Segment Start: ENTRIES SUPPLIED

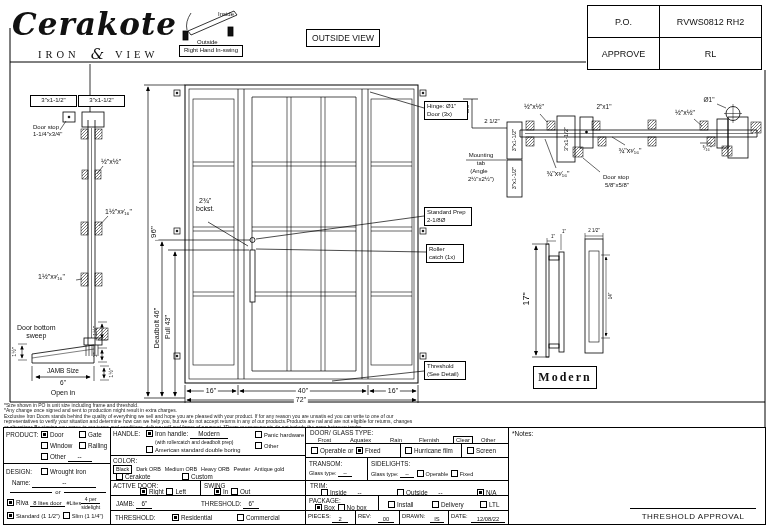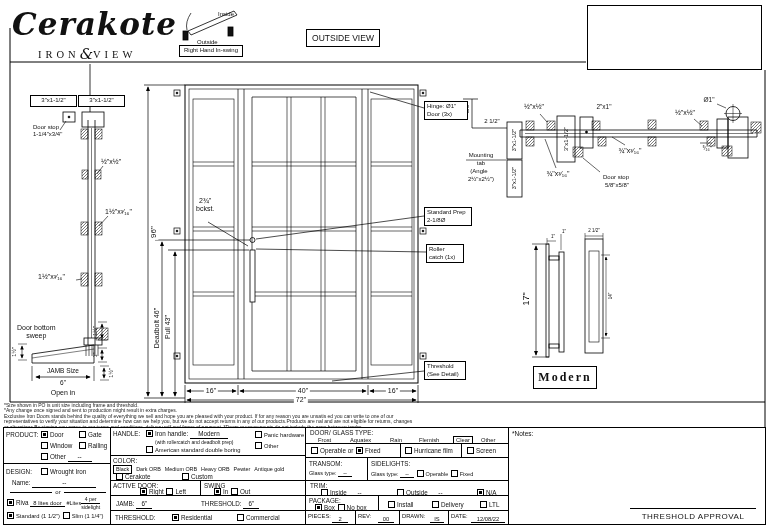--- a/index.html
+++ b/index.html
@@ -13,21 +13,21 @@
   .bx{position:absolute;border:1px solid #000;background:#fff;font-size:6px;line-height:1.25;padding:1px 2px;white-space:nowrap;z-index:4}
   .cell{position:absolute;border:1px solid #000;font-size:6.3px;line-height:1.3;background:#fff;z-index:4;overflow:hidden}
   .cb{display:inline-block;width:7px;height:7px;border:1px solid #000;vertical-align:-1px;margin:0 2px 0 1px;position:relative;background:#fff}
   .cb.on::after{content:"";position:absolute;inset:1px;background:#000}
   .uv{display:inline-block;border-bottom:1px solid #000;min-width:16px;text-align:center;line-height:1.1;padding:0 3px}
   .selbox{border:1px solid #000;padding:0 2px}
   .flabel{font-size:6.3px}
   .inner{position:absolute}
   .dash{flex:1;border-top:1px solid #000;height:0}
   .logo-script{position:absolute;left:12px;top:6px;font-family:"DejaVu Serif",serif;font-style:italic;font-weight:bold;font-size:31px;letter-spacing:1px;z-index:3}
-  .logo-sub{position:absolute;left:38px;top:45px;z-index:3;font-family:"Liberation Serif",serif;font-size:10.5px;letter-spacing:4px;display:flex;align-items:center;gap:0}
+  .logo-sub{position:absolute;left:38px;top:45px;z-index:3;font-family:"Liberation Serif",serif;font-size:10.5px;letter-spacing:4px;display:flex;align-items:center;gap:11px}
   .logo-amp{font-family:"DejaVu Serif",serif;font-style:italic;font-size:15px;letter-spacing:0}
   .tblock{position:absolute;left:587px;top:5px;width:175px;height:65px;border:1.5px solid #000;z-index:4;display:flex;flex-direction:column}
   .trow{flex:1;display:flex;border-bottom:1px solid #000}
   .trow:last-child{border-bottom:none}
   .tlab{width:72px;border-right:1px solid #000;display:flex;align-items:center;justify-content:center;font-size:9px}
   .tval{flex:1;display:flex;align-items:center;justify-content:center;font-size:9px}
   .modern-box{position:absolute;left:533px;top:366px;width:64px;height:23px;border:1px solid #000;z-index:4;display:flex;align-items:center;justify-content:center;font-family:"Liberation Serif",serif;font-weight:bold;font-size:12px;letter-spacing:2px}
   .fine{position:absolute;left:4px;font-size:5px;line-height:1;white-space:nowrap;z-index:3;color:#222}
   .sig{position:absolute;border-top:1.5px solid #000;z-index:5}
 </style>
@@ -192,20 +192,28 @@
   <span>VIEW</span>
 </div>
 
 <div class="lbl" style="left:218px;top:11px;font-size:6px">Inside</div>
 <div class="lbl" style="left:197px;top:39px;font-size:6px">Outside</div>
 <div class="bx" style="left:179px;top:45px;width:64px;text-align:center;font-size:6px">Right Hand In-swing</div>
 
 <div class="bx" style="left:306px;top:29px;width:74px;height:18px;font-size:8.5px;text-align:center;line-height:15px">OUTSIDE VIEW</div>
 
 <div class="tblock">
+  <div class="trow">
+    <div class="tlab">P.O.</div>
+    <div class="tval">RVWS0812 RH2</div>
+  </div>
+  <div class="trow">
+    <div class="tlab">APPROVE</div>
+    <div class="tval">RL</div>
+  </div>
 </div>
 
 <div class="bx" style="left:30px;top:95px;width:47px;text-align:center">3"x1-1/2"</div>
 <div class="bx" style="left:78px;top:95px;width:47px;text-align:center">3"x1-1/2"</div>
 <div class="lbl" style="left:33px;top:124px;font-size:6px">
   <div>Door stop</div>
   <div>1-1/4"x3/4"</div>
 </div>
 <div class="lbl" style="left:101px;top:158px;font-size:7px">½"x½"</div>
 <div class="lbl" style="left:105px;top:208px;font-size:7px">1½"x³⁄₁₆"</div>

Segment End: ENTRIES SUPPLIED

PROBLEM TO SOLVE: When copying the entries, drop the images and keep every line exact.

WRITTEN SOLUTION:
--- a/index.html
+++ b/index.html
@@ -13,21 +13,21 @@
   .bx{position:absolute;border:1px solid #000;background:#fff;font-size:6px;line-height:1.25;padding:1px 2px;white-space:nowrap;z-index:4}
   .cell{position:absolute;border:1px solid #000;font-size:6.3px;line-height:1.3;background:#fff;z-index:4;overflow:hidden}
   .cb{display:inline-block;width:7px;height:7px;border:1px solid #000;vertical-align:-1px;margin:0 2px 0 1px;position:relative;background:#fff}
   .cb.on::after{content:"";position:absolute;inset:1px;background:#000}
   .uv{display:inline-block;border-bottom:1px solid #000;min-width:16px;text-align:center;line-height:1.1;padding:0 3px}
   .selbox{border:1px solid #000;padding:0 2px}
   .flabel{font-size:6.3px}
   .inner{position:absolute}
   .dash{flex:1;border-top:1px solid #000;height:0}
   .logo-script{position:absolute;left:12px;top:6px;font-family:"DejaVu Serif",serif;font-style:italic;font-weight:bold;font-size:31px;letter-spacing:1px;z-index:3}
-  .logo-sub{position:absolute;left:38px;top:45px;z-index:3;font-family:"Liberation Serif",serif;font-size:10.5px;letter-spacing:4px;display:flex;align-items:center;gap:0}
+  .logo-sub{position:absolute;left:38px;top:45px;z-index:3;font-family:"Liberation Serif",serif;font-size:10.5px;letter-spacing:4px;display:flex;align-items:center;gap:11px}
   .logo-amp{font-family:"DejaVu Serif",serif;font-style:italic;font-size:15px;letter-spacing:0}
   .tblock{position:absolute;left:587px;top:5px;width:175px;height:65px;border:1.5px solid #000;z-index:4;display:flex;flex-direction:column}
   .trow{flex:1;display:flex;border-bottom:1px solid #000}
   .trow:last-child{border-bottom:none}
   .tlab{width:72px;border-right:1px solid #000;display:flex;align-items:center;justify-content:center;font-size:9px}
   .tval{flex:1;display:flex;align-items:center;justify-content:center;font-size:9px}
   .modern-box{position:absolute;left:533px;top:366px;width:64px;height:23px;border:1px solid #000;z-index:4;display:flex;align-items:center;justify-content:center;font-family:"Liberation Serif",serif;font-weight:bold;font-size:12px;letter-spacing:2px}
   .fine{position:absolute;left:4px;font-size:5px;line-height:1;white-space:nowrap;z-index:3;color:#222}
   .sig{position:absolute;border-top:1.5px solid #000;z-index:5}
 </style>
@@ -192,20 +192,28 @@
   <span>VIEW</span>
 </div>
 
 <div class="lbl" style="left:218px;top:11px;font-size:6px">Inside</div>
 <div class="lbl" style="left:197px;top:39px;font-size:6px">Outside</div>
 <div class="bx" style="left:179px;top:45px;width:64px;text-align:center;font-size:6px">Right Hand In-swing</div>
 
 <div class="bx" style="left:306px;top:29px;width:74px;height:18px;font-size:8.5px;text-align:center;line-height:15px">OUTSIDE VIEW</div>
 
 <div class="tblock">
+  <div class="trow">
+    <div class="tlab">P.O.</div>
+    <div class="tval">RVWS0812 RH2</div>
+  </div>
+  <div class="trow">
+    <div class="tlab">APPROVE</div>
+    <div class="tval">RL</div>
+  </div>
 </div>
 
 <div class="bx" style="left:30px;top:95px;width:47px;text-align:center">3"x1-1/2"</div>
 <div class="bx" style="left:78px;top:95px;width:47px;text-align:center">3"x1-1/2"</div>
 <div class="lbl" style="left:33px;top:124px;font-size:6px">
   <div>Door stop</div>
   <div>1-1/4"x3/4"</div>
 </div>
 <div class="lbl" style="left:101px;top:158px;font-size:7px">½"x½"</div>
 <div class="lbl" style="left:105px;top:208px;font-size:7px">1½"x³⁄₁₆"</div>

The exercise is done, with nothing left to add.